Single Parenting, Part 2, by James Windell
Help Boys Have an Accurate Picture of their Father-
When a mother attempts to parent alone there is often a serious effort to be both mom and dad to make up for the loss of a father. But, no matter how competent a mother is, she cannot really be a father or truly take the place of a father. Especially for a little boy.
This is what Theresa discovered with her five-year-old son Jonathan. His father and Theresa’s husband died when Jonathan was just one year old. In effect, he had never really known his father.
“Jonathan for a couple of years has been asking where his father is and why he doesn’t live with us,” she said. “I try to give him information that I think he can handle about his father being dead. But I have found that when he is talking with his friends or his cousins that he makes references to grandiose and untrue exploits of his father.”
For instance, Theresa explained, he will say that his father lives in Mexico or that he was an airplane pilot or that his father taught him how to do a particular thing. “Sometimes I point out to him that he is pretending and that he should try not to make up fantastic stories about his father,” Theresa said. “But this has been going on for several months and I wonder if it reflects a bigger problem and not just a phase he is going through.”
Parents like Theresa certainly understand that children need a fairly well-defined sense of who they are and who their parents are in order to feel good about themselves. When one parent – such as a father in Jonathan’s case – has died, the child may begin to try to understand and cope with that loss. Eventually, how they cope with it will have an impact on how they feel about themselves, their view of adults, and the patterns that get established later in life. How the mother handles this, then, is very important.
Raising a competent, emotionally healthy child in this circumstance means not only handling the absence of the father, but also being aware of the identification process and the need for a boy to model himself after his father.
A mother must realize that a young boy will want to be “like daddy” and this will be reflected in his fantasizing and pretending about who his father is and the special qualities he possesses. A boy will want to be just like his daddy – to be strong, handsome, or to live in an exotic place, such as Mexico. When Daddy is not available, or the child doesn’t know enough about him, then he must make up things about his father.
One way for a mother to help her son during the early phases of the identification and modeling phase of development is to give her son as much accurate information as possible about his father’s positive qualities and traits.
Here are some suggestions for helping a son get to “know” his father:
■ Give positive, but realistic and objective information about his daddy when it is requested.
■ Do not discourage his fantasies or his efforts to compensate – unless you have something better to put in its place.
■ Talk to him frequently about his feelings about his father.

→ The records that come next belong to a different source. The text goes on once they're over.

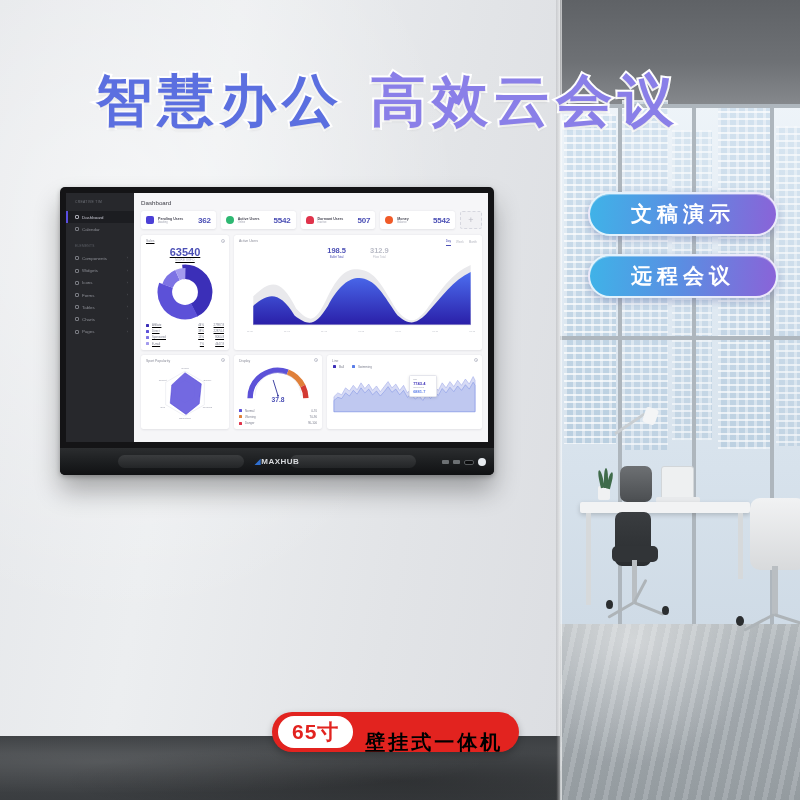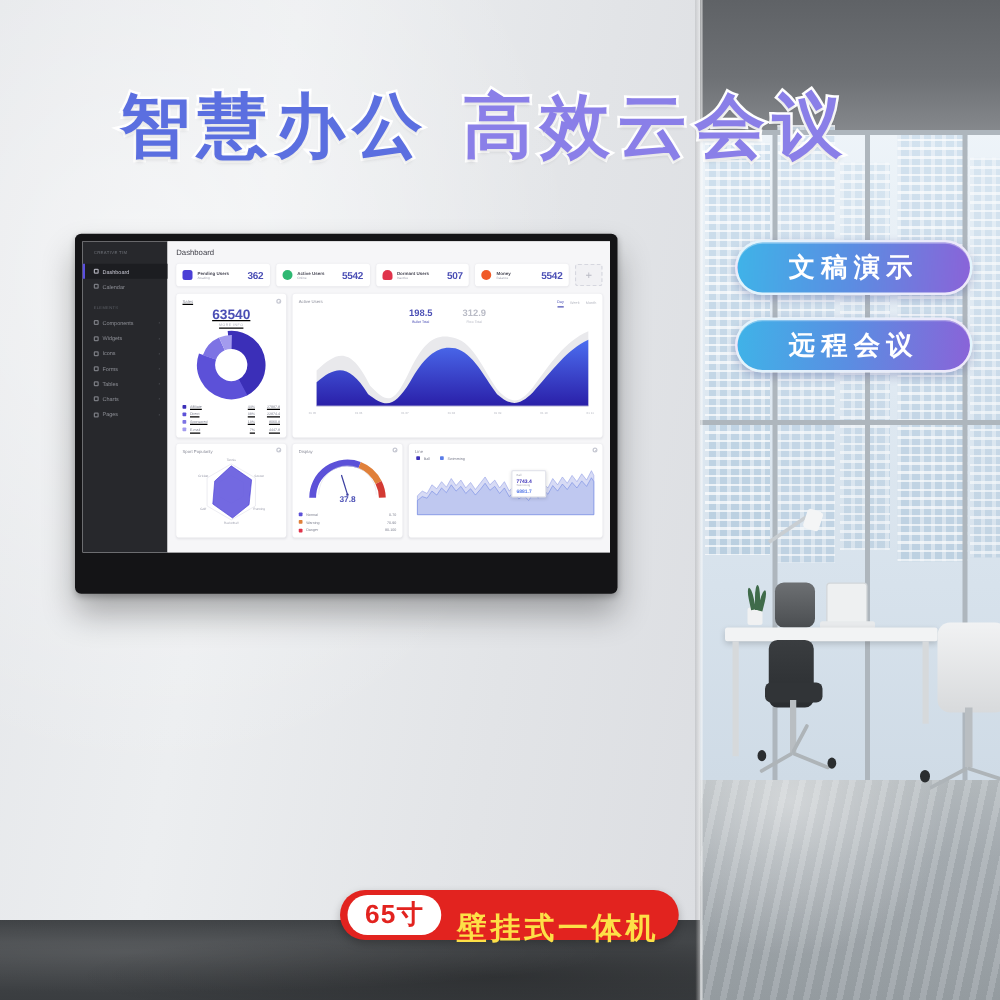--- a/index.html
+++ b/index.html
@@ -539,6 +539,19 @@
       </div>
     </div>
 
+    <div class="bezel-bottom">
+      <span class="speaker" style="left:58px; width:126px;"></span>
+      <span class="speaker" style="right:78px; width:126px;"></span>
+      <span class="brand">
+        <span class="bmark">◢</span><span>MAXHUB</span>
+      </span>
+      <span class="btm-ctrl">
+        <span class="btm-key"></span>
+        <span class="btm-key"></span>
+        <span class="btm-port"></span>
+        <span class="btm-pwr"></span>
+      </span>
+    </div>
   </div>
 
 </div>

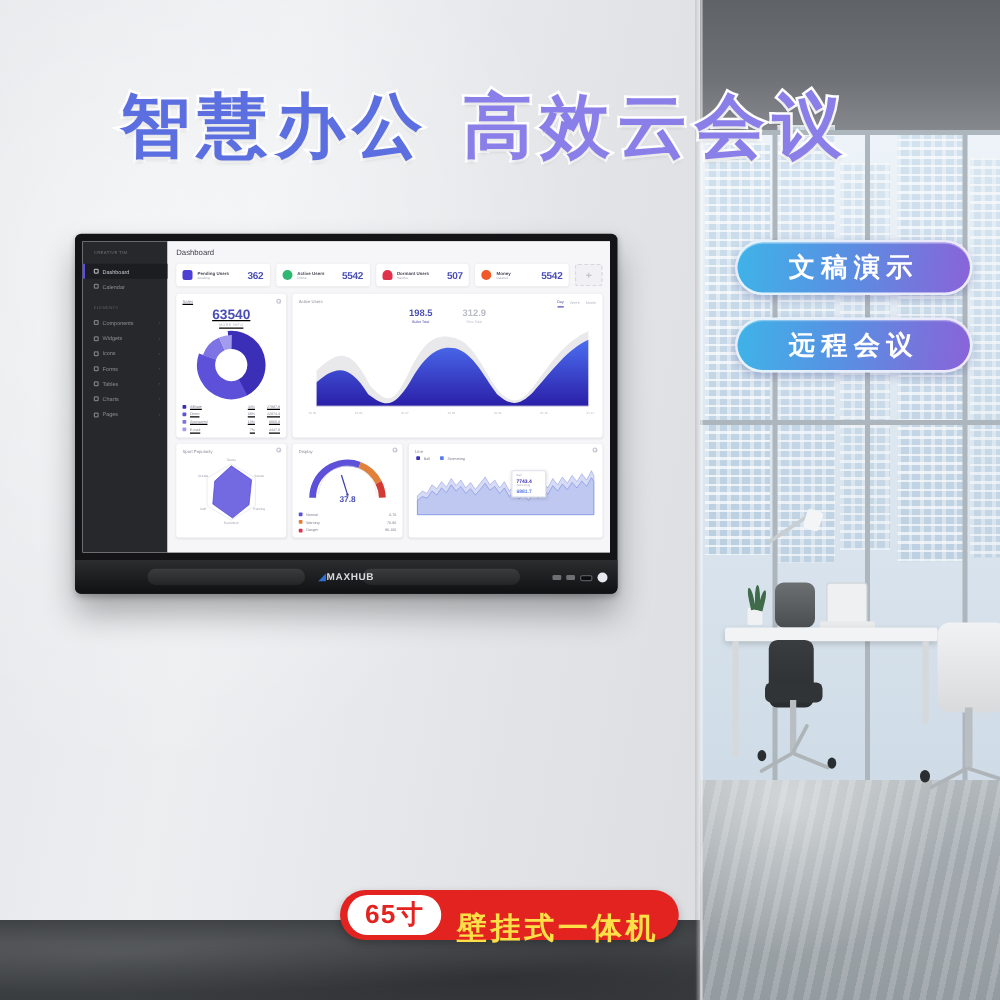--- a/index.html
+++ b/index.html
@@ -102,7 +102,7 @@
     background:#fff; color:#e2231f; font-size:21px; font-weight:bold;
     border-radius:16px; padding:2px 14px; letter-spacing:1px; line-height:1.3;
   }
-  .badge-text { color:#fde047; font-size:24px; font-weight:bold; letter-spacing:3px; margin-left:12px;margin-top:20px; }
+  .badge-text { color:#000000; font-size:20px; font-weight:bold; letter-spacing:3px; margin-left:12px;margin-top:20px; }
 
   
   .display {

■ Always be truthful and open about the facts and causes of his father’s death. But remember that children younger than six or seven cannot really understand the full meaning of death, especially the finality of death.
■ Remember and talk about his father in detail. Although this may be painful for you, it will likely help both of you in the long run if you can give a more complete picture of who his father was.
■ Share photos and videos (if you have them) of his father. Give him photos he can have in his room. If you can put together what might be called a memory book this can be very informative to show your son what kind of a man his father was. A memory book might include not only photos but other memorabilia that suggests details of his life. That kind of scrapbook could also include things his daddy wrote or articles written about him, cards he sent, business cards, covers of CDs he liked, or tickets to events he enjoyed (such as sporting events or theater performances).